En vue du déconfinement, la maire de Paris, Anne Hidalgo, avait en effet annoncé, début avril, que deux millions de masques seraient distribués aux habitants. Si depuis la polémique des masques "Sopalin", la ville a mis en ligne un formulaire pour obtenir un masque en tissu gratuit, leur distribution est aussi la cible de critiques de la part des élus de l'opposition municipale. "On ne va pas attendre que le deuxième envoi arrive, on va s’organiser avec d’autre mairies, avec nos moyens et des bénévoles", a ainsi déclaré Geoffroy Boulard, qualifiant cet épisode de "raté incompréhensible".
.@RemiFeraud depuis le 30 avril, les masques réutilisables promis par la Maire de #Paris ne sont toujours pas disponibles. Votre communication à tout prix est contre-productive.
— Geoffroy Boulard (@geoffroyboulard) May 11, 2020
Dans le 17e, nous distribuons des masques chirurgicaux grâce à la région @iledefrance et divers dons. https://t.co/x7wcOAqd58
"On n’est pas uniquement dans la communication parce qu’il y a une question de fond qui se pose", analyse Pierre Sadran, évoquant la défaillance de l'État concernant les masques de protection, et la mobilisation, plus ou moins bien menée, des collectivités locales pour pallier cette carence. "Que les hommes politiques locaux disent que leur municipalité aurait dû réussir à fournir des masques gratuitement à la population, c'est une utilisation tactique électorale d’une question justifiée, l'utilisation politique politicienne d’un enjeu réel."
"Pas d'union nationale" en France dans la lutte contre le Covid-19
Par ailleurs, poursuit le politologue, les oppositions dans le débat sur la gestion de la crise sanitaire ressurgissent très vite, "d’autant plus que ce qui caractérise le cas de la France, c’est qu’il n’y a pas eu d’union nationale dans la lutte contre le Covid-19".

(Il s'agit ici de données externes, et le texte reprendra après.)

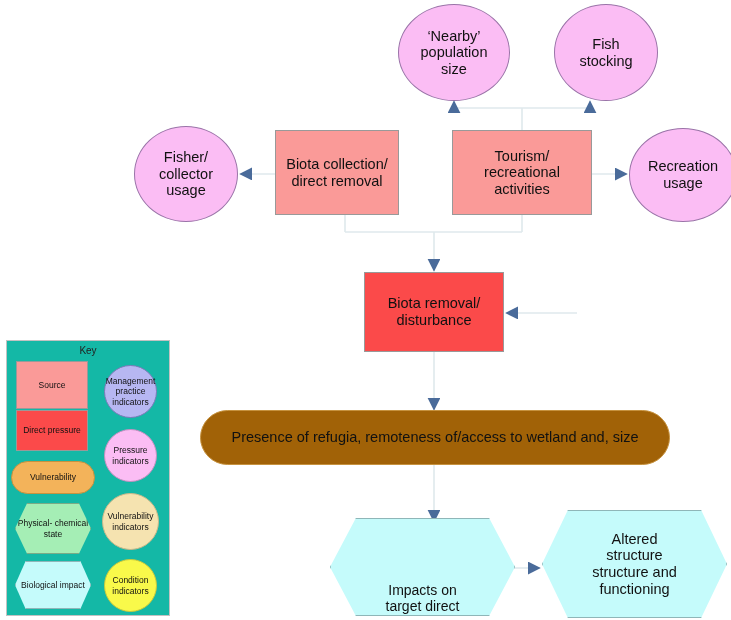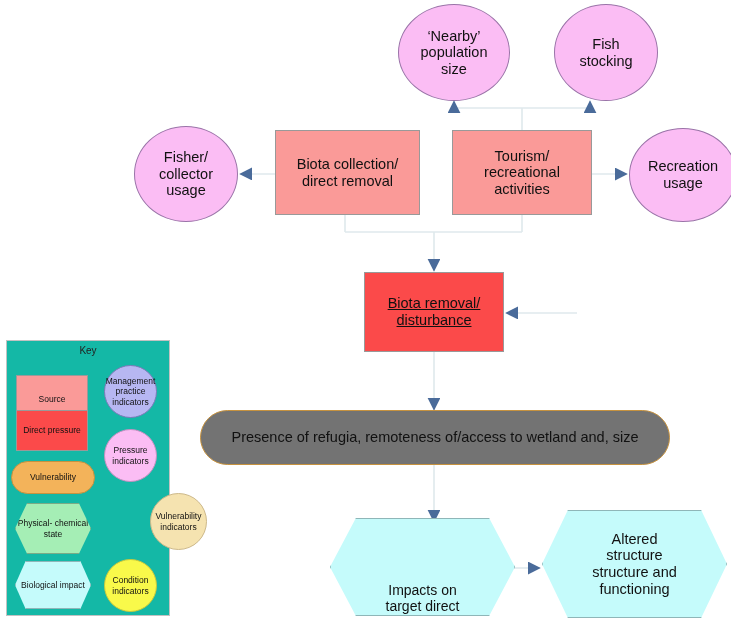--- a/index.html
+++ b/index.html
@@ -164,7 +164,7 @@
     </span>
   </div>
 
-  <div class="node rect source-box" style="left:275px; top:130px; width:145px; height:85px; font-size:14.5px;">
+  <div class="node rect source-box" style="left:275px; top:130px; width:124px; height:85px; font-size:14.5px;">
     <span>
       <span>Biota collection/</span>
       <span>direct removal</span>

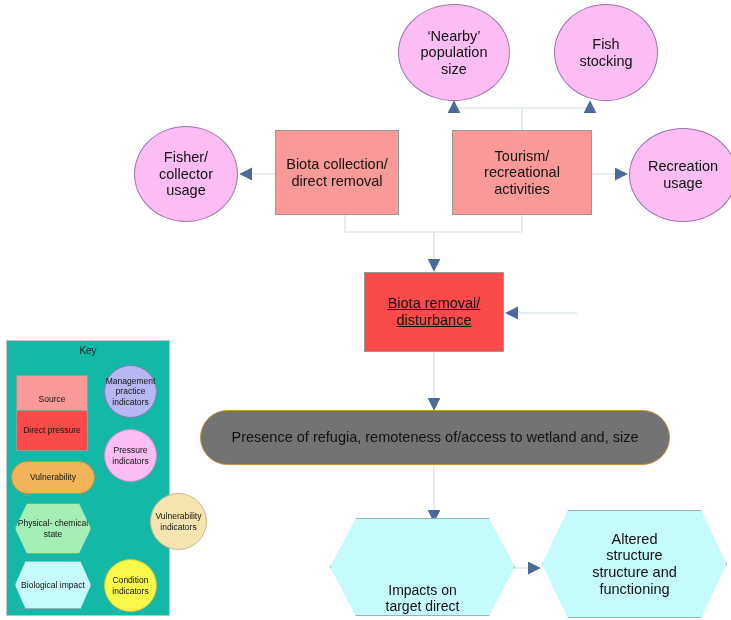--- a/index.html
+++ b/index.html
@@ -179,7 +179,7 @@
     </span>
   </div>
 
-  <div class="node rect pressure-box" style="left:364px; top:272px; width:140px; height:80px; font-size:14.5px;text-decoration:underline;">
+  <div class="node rect pressure-box" style="left:364px; top:272px; width:140px; height:80px; font-size:14.5px;">
     <span>
       <span>Biota removal/</span>
       <span>disturbance</span>

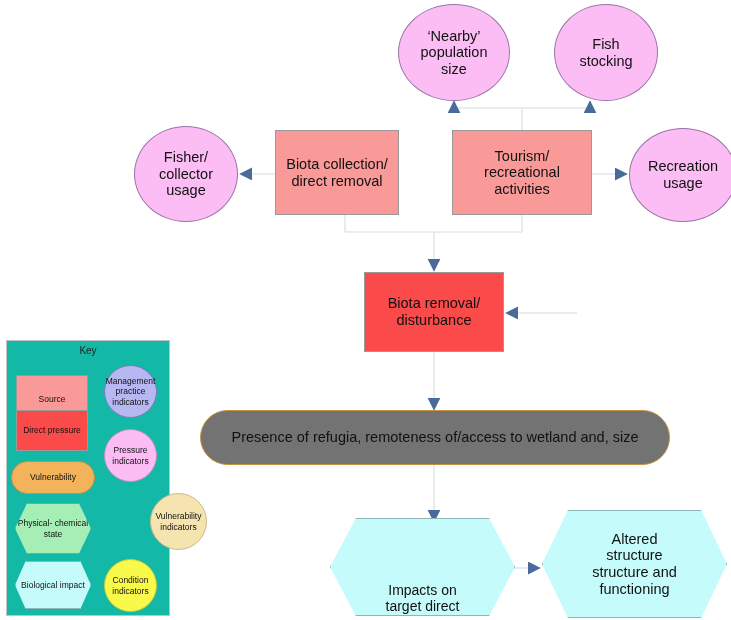--- a/index.html
+++ b/index.html
@@ -212,7 +212,7 @@
   <div id="key-panel">
     <div id="key-title">Key</div>
 
-    <div class="key-item" style="left:9px; top:20px; width:72px; height:48px; background:#fa9a98; border:1px solid #999;margin-top:14px;">
+    <div class="key-item" style="left:9px; top:20px; width:72px; height:48px; background:#fa9a98; border:1px solid #999;">
       <span>Source</span>
     </div>
 

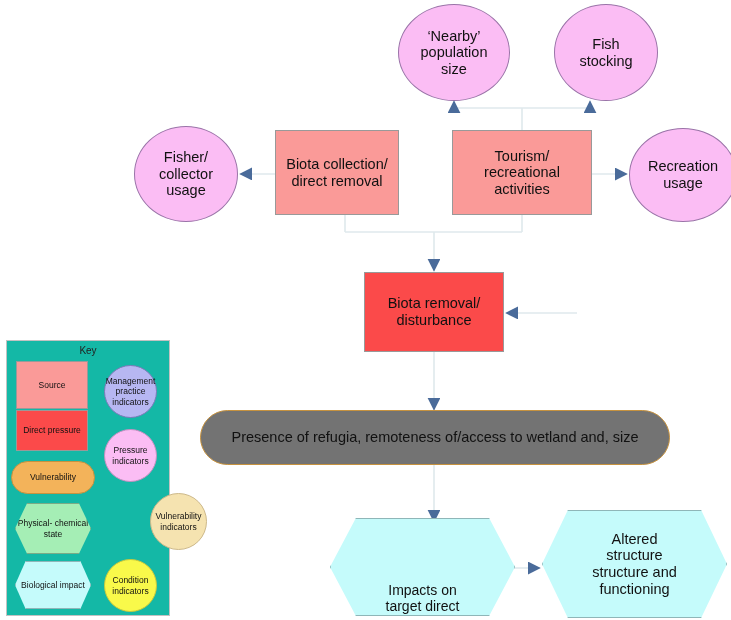--- a/index.html
+++ b/index.html
@@ -187,7 +187,7 @@
   </div>
 
 
-  <div class="node" style="left:200px; top:410px; width:470px; height:55px; background:#737373; border:1px solid #c6923f; border-radius:28px; font-size:14.5px;">
+  <div class="node" style="left:200px; top:410px; width:470px; height:55px; background:#a16207; border:1px solid #c6923f; border-radius:28px; font-size:14.5px;">
     <span>
       <span>Presence of refugia, remoteness of/access to wetland and, size</span>
     </span>

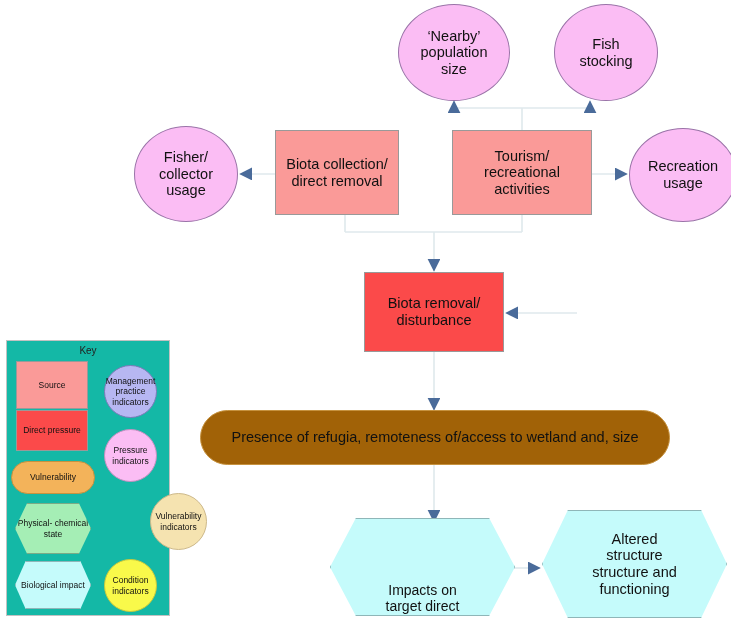--- a/index.html
+++ b/index.html
@@ -254,7 +254,7 @@
       </span>
     </div>
 
-    <div class="key-item" style="left:95px; top:152px; width:57px; height:57px; background:#f5e3b0; border:1px solid #cdb98a; border-radius:50%;margin-left:48px;">
+    <div class="key-item" style="left:95px; top:152px; width:57px; height:57px; background:#f5e3b0; border:1px solid #cdb98a; border-radius:50%;">
       <span>
         <span>Vulnerability</span>
         <span>indicators</span>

En effet, abonde-t-il, "les fragmentations françaises, les ressentiments, les rancœurs qui se sont accumulés depuis ce quinquennat Macron, avec les Gilets jaunes, la réforme des retraites et les polémiques sur la gestion de la crise sanitaire ont fait qu'à la différence de leurs voisins européens, la défiance des Français à l’égard des gouvernants en place reste très profondément présente dans l’inconscient collectif".
Dimanche, un sondage Odoxa pour Le Figaro et France Info révélait d'ailleurs qu'à la différence d'une majorité d'Européens, les Français estiment à 66 % que leur gouvernement n'a pas été "à la hauteur" de la situation durant la crise du coronavirus. Un désaveu qui, pourtant, ne touche pas la gestion au niveau local, les maires étant, selon ce même sondage, plébiscités par 75 % des Français.
Pour autant, la défiance généralisée à l'égard des dirigeants peut ressurgir à la moindre occasion, explique Pierre Sadran. "Les oppositions ne manquent donc pas de se manifester de façon virulente à tout propos", ajoute-t-il, prenant l'exemple de sujets tels que la récupération politique d'incidents en matière de sécurité publique, de bavures policières ou d'arrivées massives de migrants sur le territoire d'une collectivité. "Tout cela a fait l'objet, par le passé, de multiples exploitations", rappelle-t-il. "Il y a eu, dans chaque élection municipale, des enjeux saillants."